● **Code change snippets**:
= = = = =

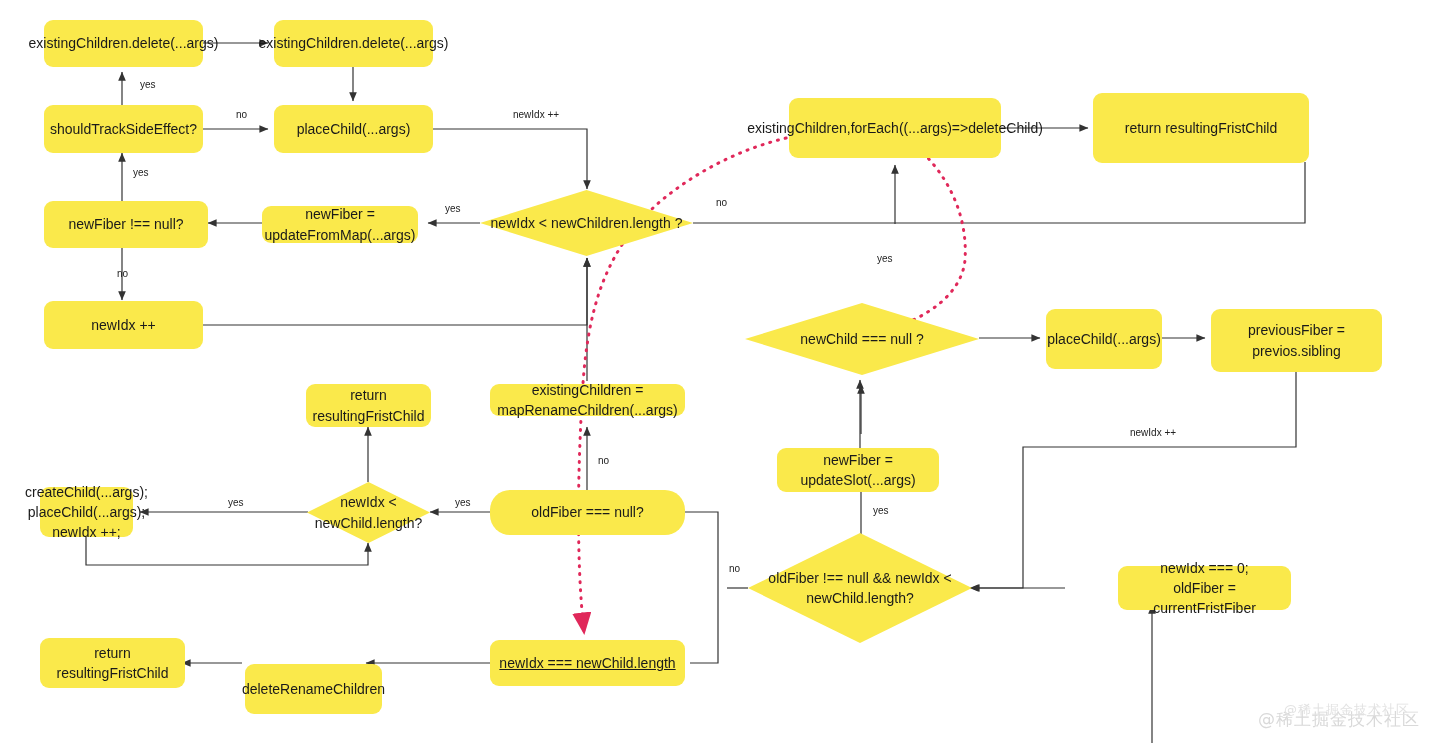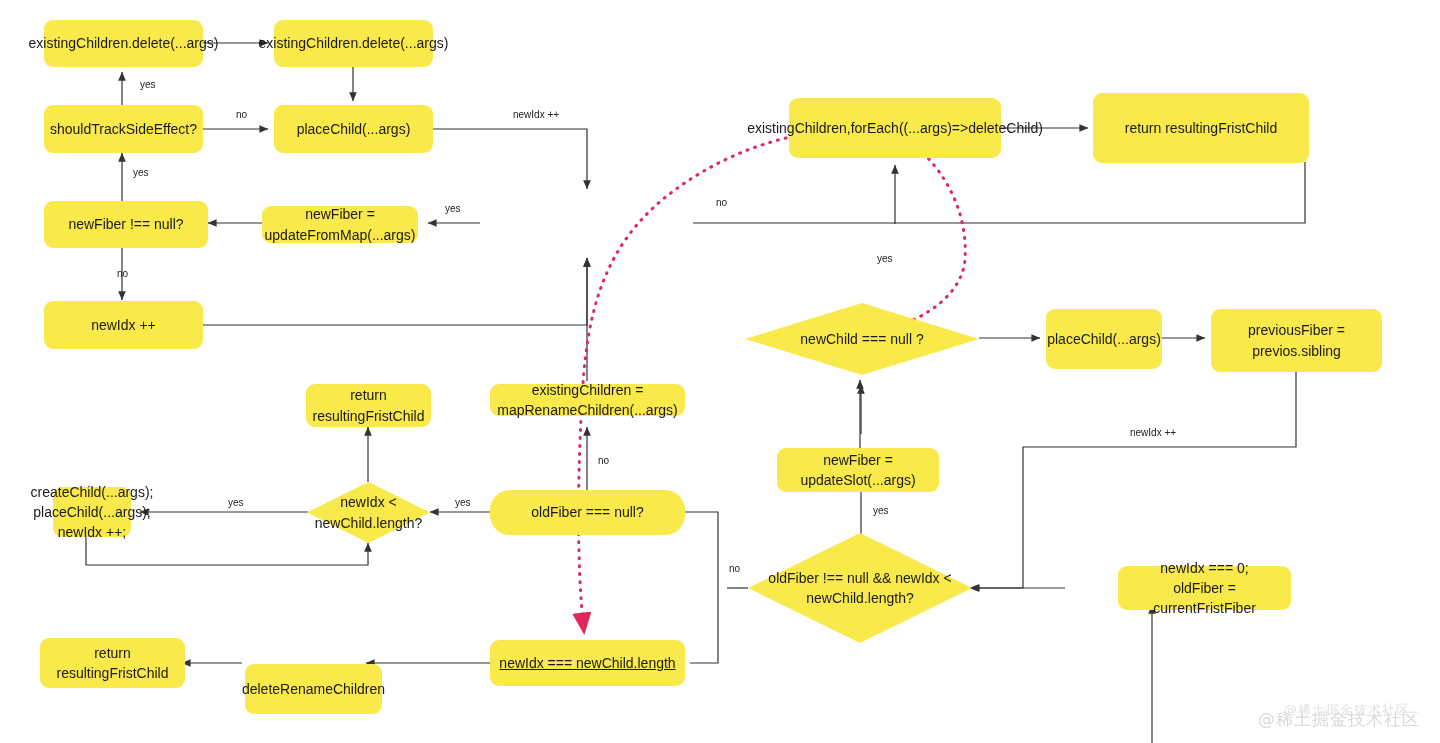--- a/index.html
+++ b/index.html
@@ -191,6 +191,10 @@
     <span class="lbl">newIdx ++</span>
   </div>
 
+  <div class="node diamond" style="left:480px; top:190px; width:213px; height:66px;">
+    <div class="dshape"></div>
+    <span class="lbl">newIdx &lt; newChildren.length ?</span>
+  </div>
 
   <div class="node box" style="left:789px; top:98px; width:212px; height:60px;">
     <span class="lbl">existingChildren,forEach((...args)=&gt;deleteChild)</span>

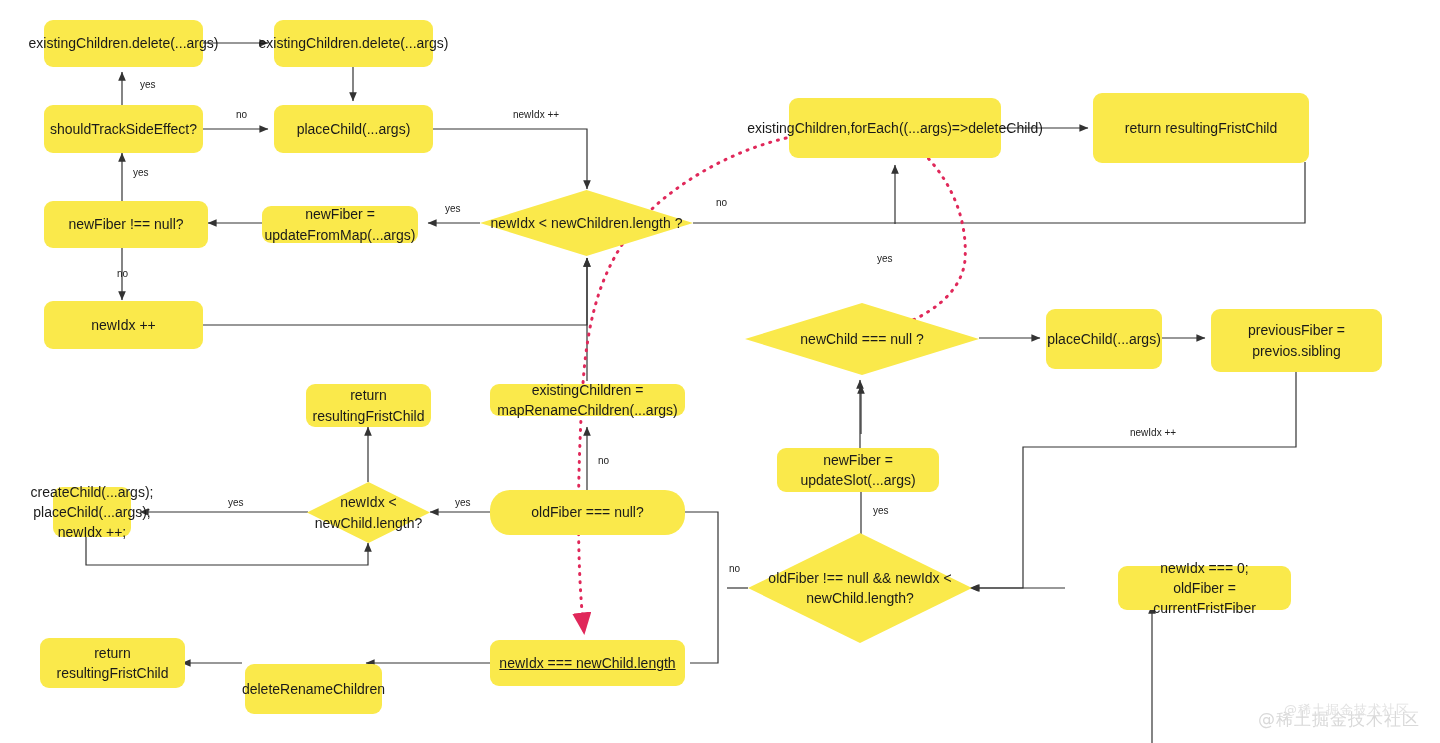--- a/index.html
+++ b/index.html
@@ -229,7 +229,7 @@
     <span class="lbl">existingChildren = mapRenameChildren(...args)</span>
   </div>
 
-  <div class="node box" style="left:40px; top:487px; width:78px; height:50px;margin-left:13px;">
+  <div class="node box" style="left:40px; top:487px; width:93px; height:50px;">
     <span class="lbl">createChild(...args);
 placeChild(...args);
 newIdx ++;</span>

= = = = =

● **Problem requirements**: Whatever pictures the entries contain, omit them, and write the rest out exactly.

● **Solution to the exercise**:
--- a/index.html
+++ b/index.html
@@ -191,6 +191,10 @@
     <span class="lbl">newIdx ++</span>
   </div>
 
+  <div class="node diamond" style="left:480px; top:190px; width:213px; height:66px;">
+    <div class="dshape"></div>
+    <span class="lbl">newIdx &lt; newChildren.length ?</span>
+  </div>
 
   <div class="node box" style="left:789px; top:98px; width:212px; height:60px;">
     <span class="lbl">existingChildren,forEach((...args)=&gt;deleteChild)</span>

--- a/index.html
+++ b/index.html
@@ -229,7 +229,7 @@
     <span class="lbl">existingChildren = mapRenameChildren(...args)</span>
   </div>
 
-  <div class="node box" style="left:40px; top:487px; width:78px; height:50px;margin-left:13px;">
+  <div class="node box" style="left:40px; top:487px; width:93px; height:50px;">
     <span class="lbl">createChild(...args);
 placeChild(...args);
 newIdx ++;</span>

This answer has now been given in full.